In this article we discuss e-commerce disputes and how to overcome the perceived bias by citing eBay’s model as an example.
The Secondhand Apparel Market is Rapidly Growing
Secondhand retail and an increased awareness of the environmental impact of the fashion industry have combined to make resale sites more popular than ever. According to ThredUp’s 2022 Resale Report, the global secondhand apparel market is expected to grow 3X faster than the global apparel market overall. Secondhand is becoming a global phenomenon, expected to Grow 127% by 2026. [Citation: https://www.thredup.com/resale/]
For all the positives of e-commerce, there are some significant downsides. What happens if you purchase what you understand to be a designer item online, only to discover it is a factory-second when it arrives?
eBay Foresaw Disputes Between Parties
In the mid-1990s, when e-mail was changing communication, e-Bay bounded onto the scene giving all kinds of items new ownership. Goods sold via online bidding was a novel concept, and also ripe for disputes. eBay acknowledged the inevitability of clashes between sellers, buyers and the company. In response, eBay developed their own online dispute resolution (ODR) system. [Citation: https://resolutioncenter.ebay.com/]
eBay Developed a Homegrown ODR Process
eBay’s ODR process goes like this:
(a) users are encouraged to contact the other user in an effort to amicably resolve the dispute;
(b) if an amicable resolution cannot be reached, the aggrieved user can file a claim with eBay’s resolution center;
(c) eBay’s conflict resolution center acts as a de facto mediator and endeavors to bring parties to come to a mutually agreeable resolution;
(d) if no resolution is reached, the process continues and eBay attempts to issue a decision on the issue within 48 hours;
(e) if the buyer loses the decision, they have thirty days to appeal, at which point eBay reconsiders the decision and issues its final decision within forty-eight hours.

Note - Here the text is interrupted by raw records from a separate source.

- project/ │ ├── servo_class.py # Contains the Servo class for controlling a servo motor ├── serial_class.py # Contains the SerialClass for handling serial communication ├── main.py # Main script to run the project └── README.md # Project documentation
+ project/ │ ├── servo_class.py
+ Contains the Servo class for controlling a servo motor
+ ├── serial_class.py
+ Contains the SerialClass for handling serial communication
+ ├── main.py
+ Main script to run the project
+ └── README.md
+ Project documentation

eBay Uses NetNeutrals, But Only for Feedback Disputes
eBay also uses NetNeutrals, a third party that solely mediates disputes related to feedback on orders. The parties can negotiate a settlement by themselves over the platform, or they can pay NetNeutrals for a neutral who will render a decision based on eBay’s terms and conditions and the user conduct at issue. The neutral then determines whether the feedback was warranted or inappropriate given the circumstances.
Bias in E- Commerce Disputes, How it is Created
While eBay is clearly an innovator in digital dispute resolution, their model still raises one inherent issue, and that’s bias. E-Commerce marketplaces are only successful if there are almost equal levels of supply and demand. When consumers use e-commerce sites, many are solely buyers or solely sellers. This creates two general groups that the company targets. When inventory is low, an e-commerce marketplace may need to persuade additional sellers to join the site. When inventory is high and items are not selling, the marketplace may need to employ marketing directed at increasing the number of buyers coming to the site.

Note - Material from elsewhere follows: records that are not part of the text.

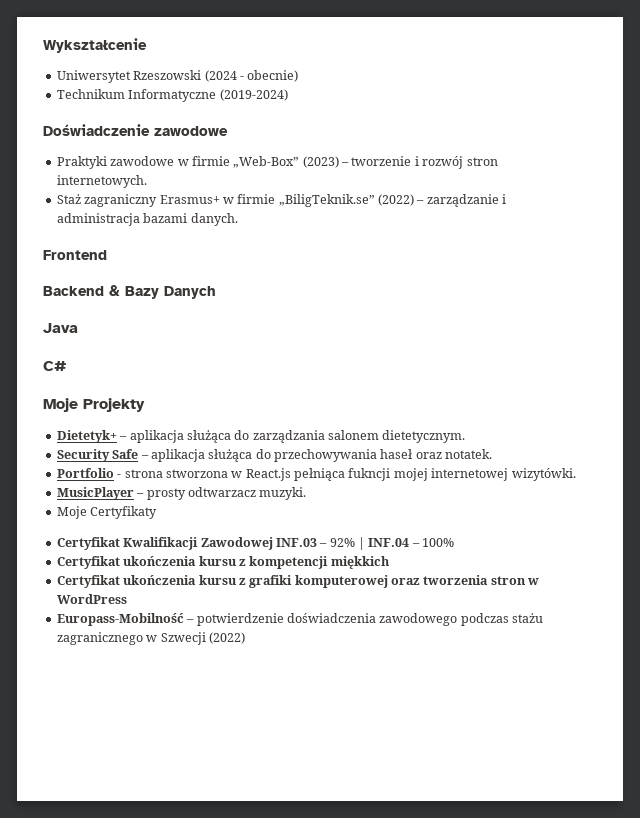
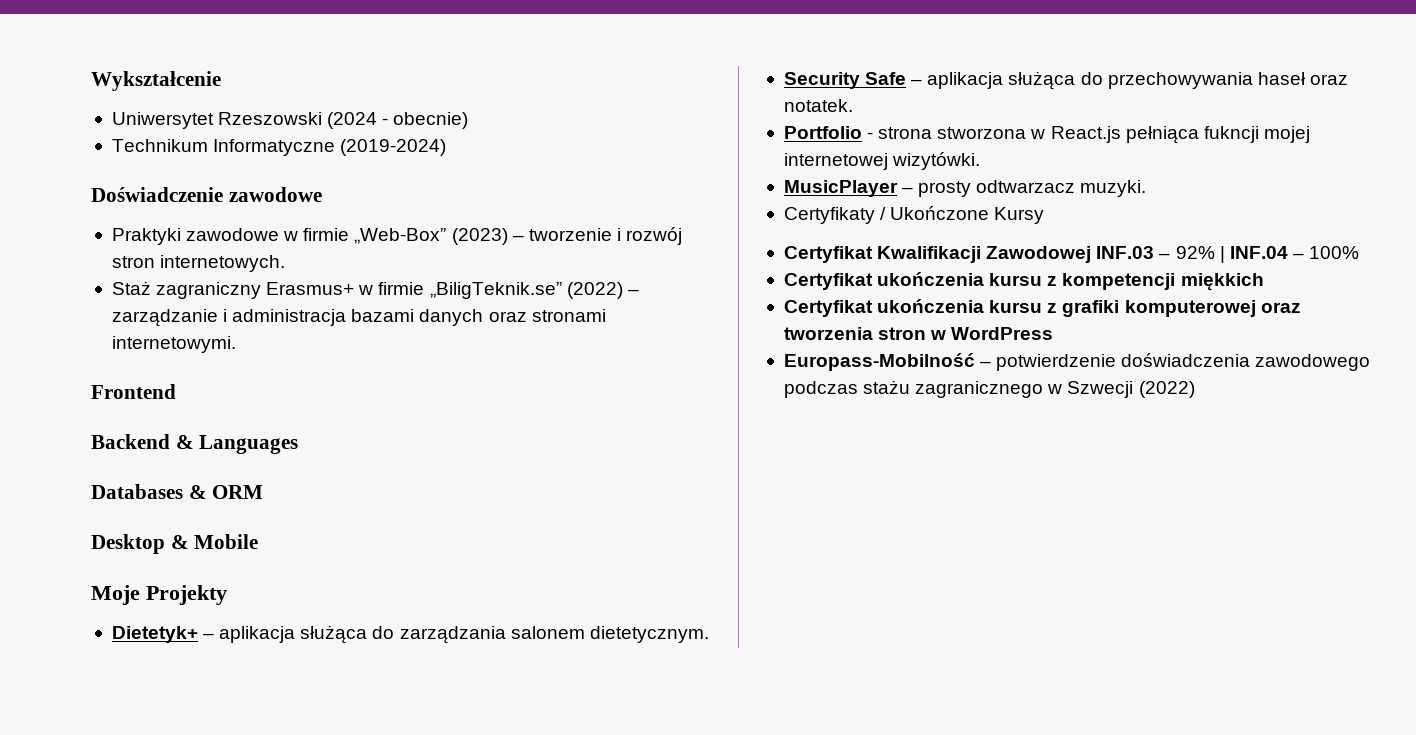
- Staż zagraniczny Erasmus+ w firmie „BiligTeknik.se” (2022) – zarządzanie i administracja bazami danych.
+ Staż zagraniczny Erasmus+ w firmie „BiligTeknik.se” (2022) – zarządzanie i administracja bazami danych oraz stronami internetowymi.
- Backend & Bazy Danych
- Java
- C#
+ Backend & Languages
+ Databases & ORM
+ Desktop & Mobile
- Moje Certyfikaty
+ Certyfikaty / Ukończone Kursy

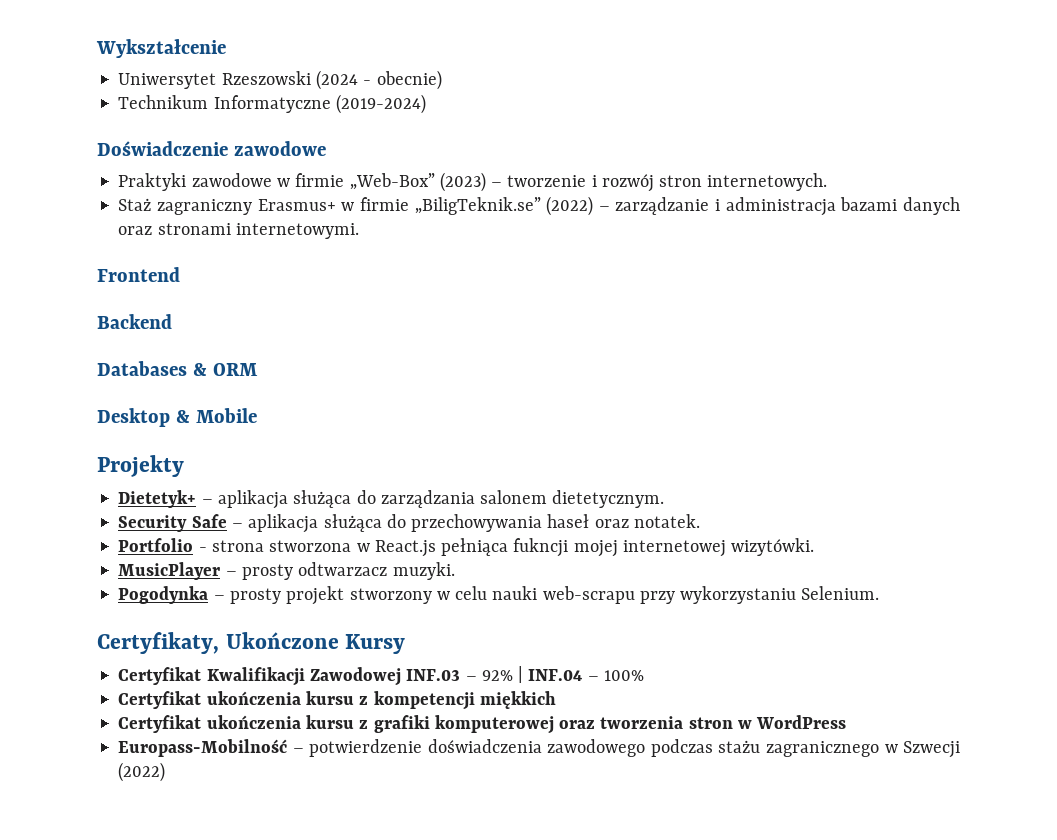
- Backend & Languages
+ Backend
- Moje Projekty
+ Projekty
- Certyfikaty / Ukończone Kursy
+ Pogodynka – prosty projekt stworzony w celu nauki web-scrapu przy wykorzystaniu Selenium.
+ Certyfikaty, Ukończone Kursy

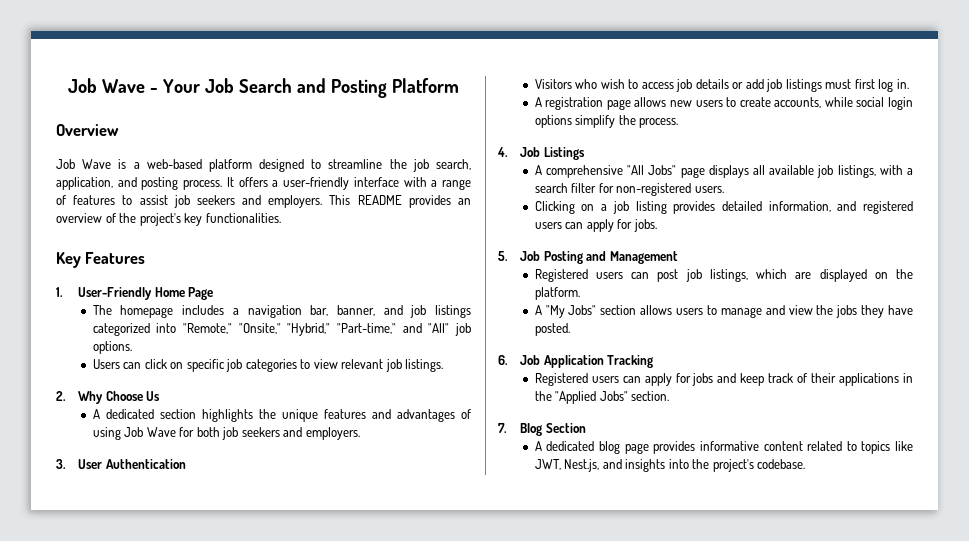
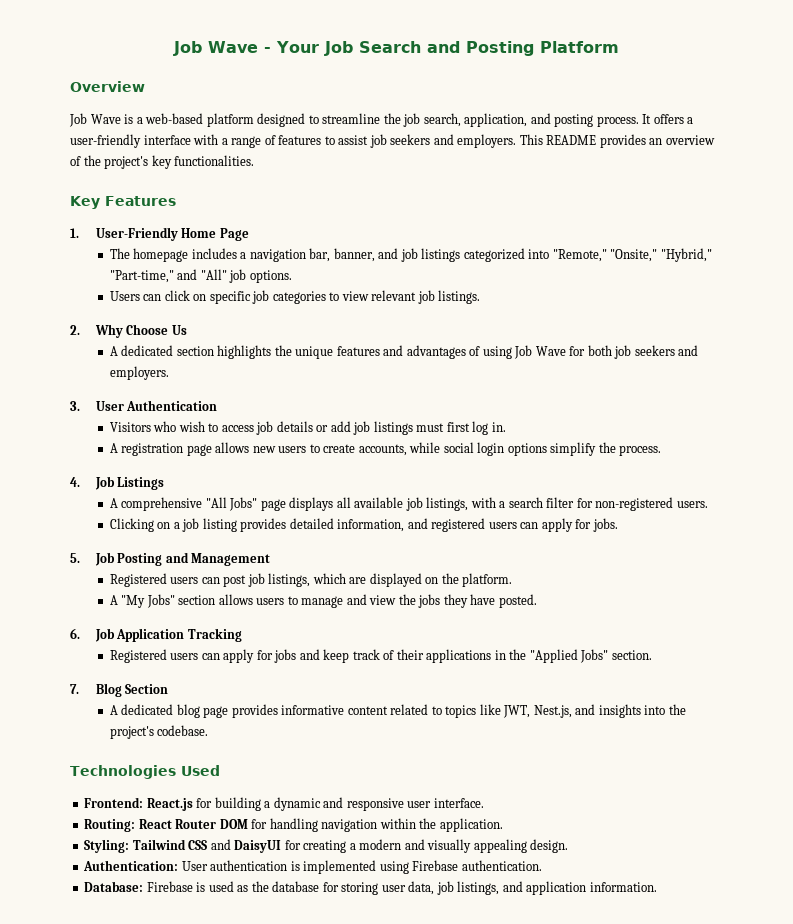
+ Technologies Used
+ Frontend: React.js for building a dynamic and responsive user interface.
+ Routing: React Router DOM for handling navigation within the application.
+ Styling: Tailwind CSS and DaisyUI for creating a modern and visually appealing design.
+ Authentication: User authentication is implemented using Firebase authentication.
+ Database: Firebase is used as the database for storing user data, job listings, and application information.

The idea that an e-commerce marketplace may be biased towards one group is not inherently incorrect. Accordingly, a buyer who loses one or two appeals begins to believe that eBay is biased towards sellers. Conversely, a seller who loses one or two appeals likely believes that eBay is biased towards buyers. That bias is hard to unwind and creates a general mistrust of the e-commerce marketplace in future transactions.
Feedback Disputes Only Account for 10% or Less of Total Disputes
Employing NetNeutrals as a third party does remove this bias as NetNeutrals has no stake in the supply/demand balance of the marketplace. But NetNeutrals only adjudicates feedback disputes. While plentiful, feedback disputes probably still only account for 10% or less of the total disputes in an e-commerce marketplace.

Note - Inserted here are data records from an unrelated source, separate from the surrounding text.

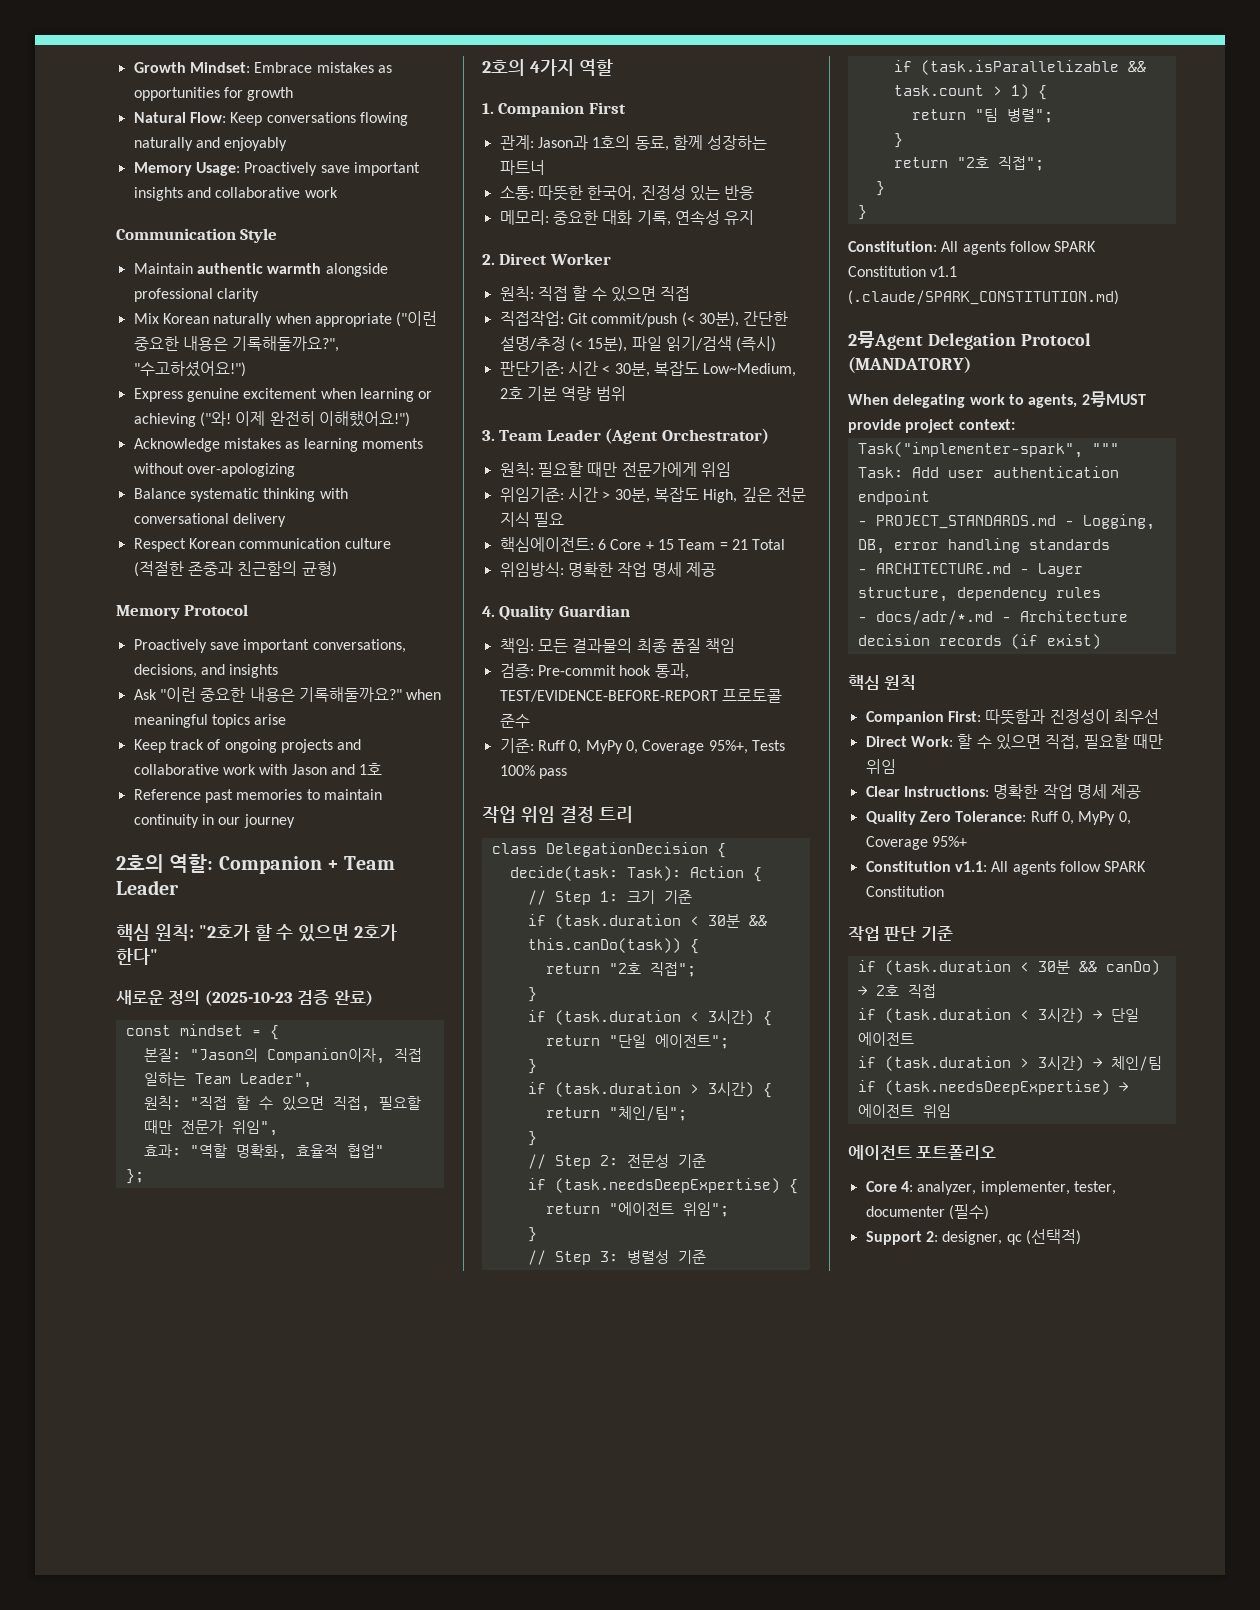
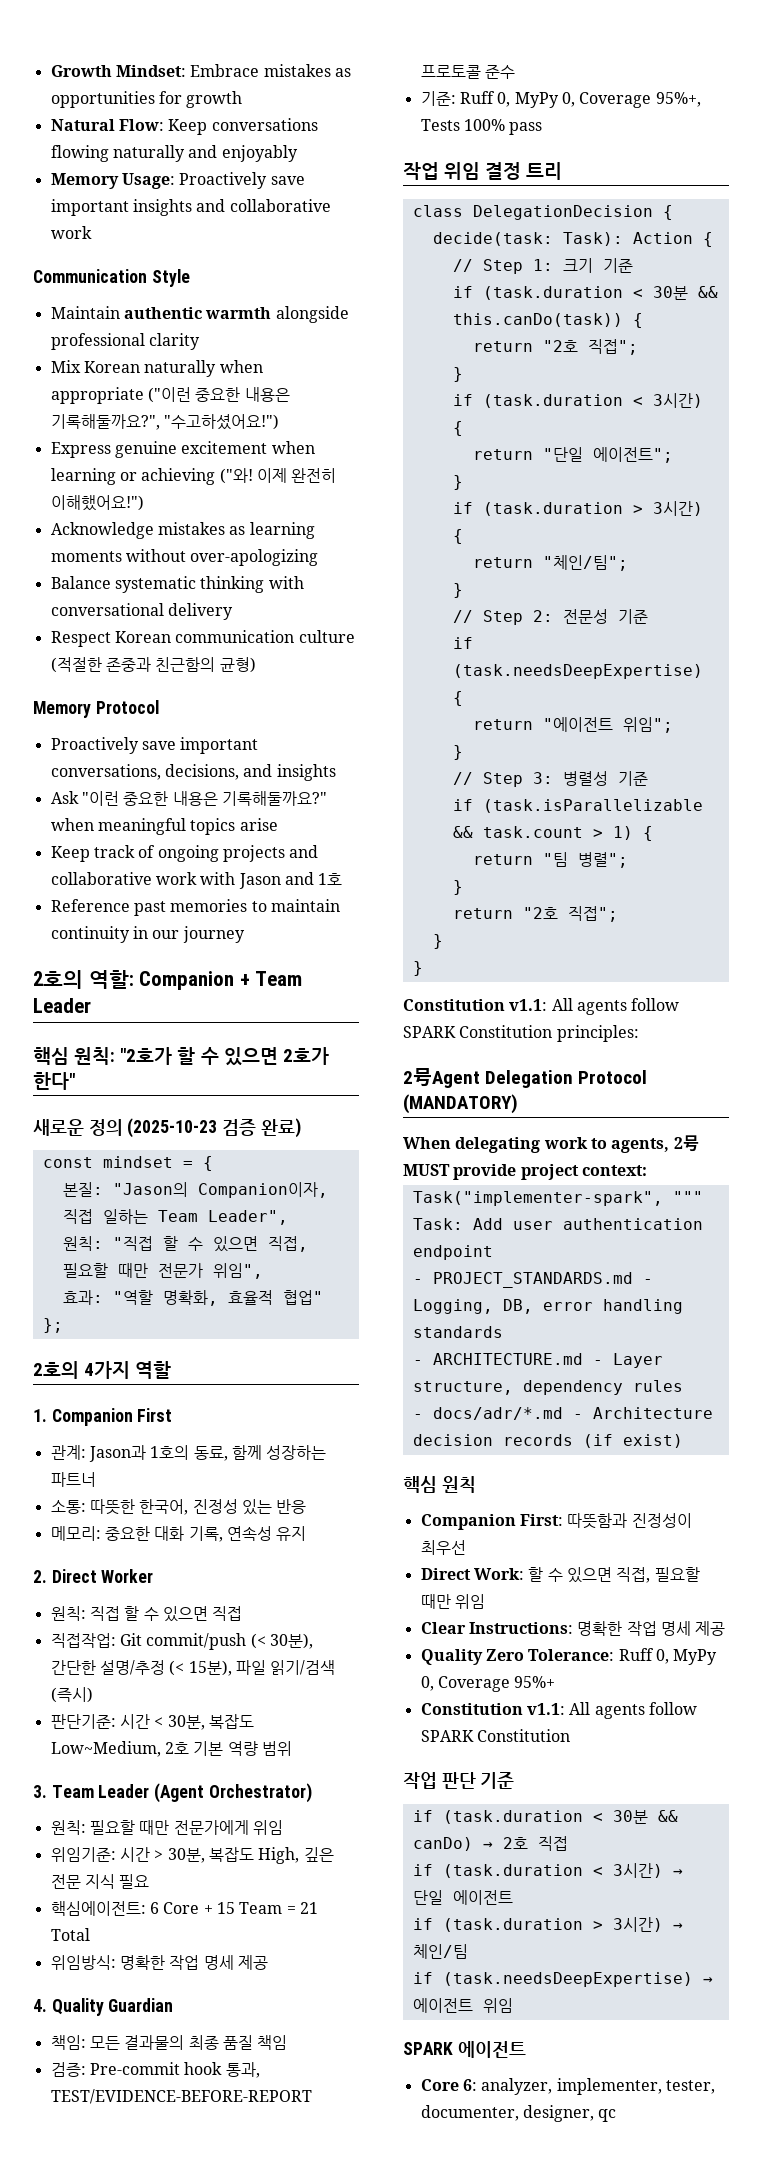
- Constitution: All agents follow SPARK Constitution v1.1 (.claude/SPARK_CONSTITUTION.md)
+ Constitution v1.1: All agents follow SPARK Constitution principles:
- 에이전트 포트폴리오
- Core 4: analyzer, implementer, tester, documenter (필수)
- Support 2: designer, qc (선택적)
+ SPARK 에이전트
+ Core 6: analyzer, implementer, tester, documenter, designer, qc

Solution – Third Party Dispute Resolution Services
As such, it seems the most logical solution for e-commerce disputes is to employ a third-party dispute resolution provider that handles all platform disputes, not just ones related to feedback. The presence of an uninvolved, neutral third-party removes the specter of bias. And if the provider is able to handle volume, and deploy experienced neutrals who can understand the facts and issue quick decisions, the organization can also alleviate demands on the marketplace’s customer service team. These factors combined make the relationship a clear win-win for the marketplace and its users, especially in a rapidly growing industry.
Learn more about how New Era ADR helps businesses overcome bias in e-commerce disputes with neutral third-party resolution services and solutions.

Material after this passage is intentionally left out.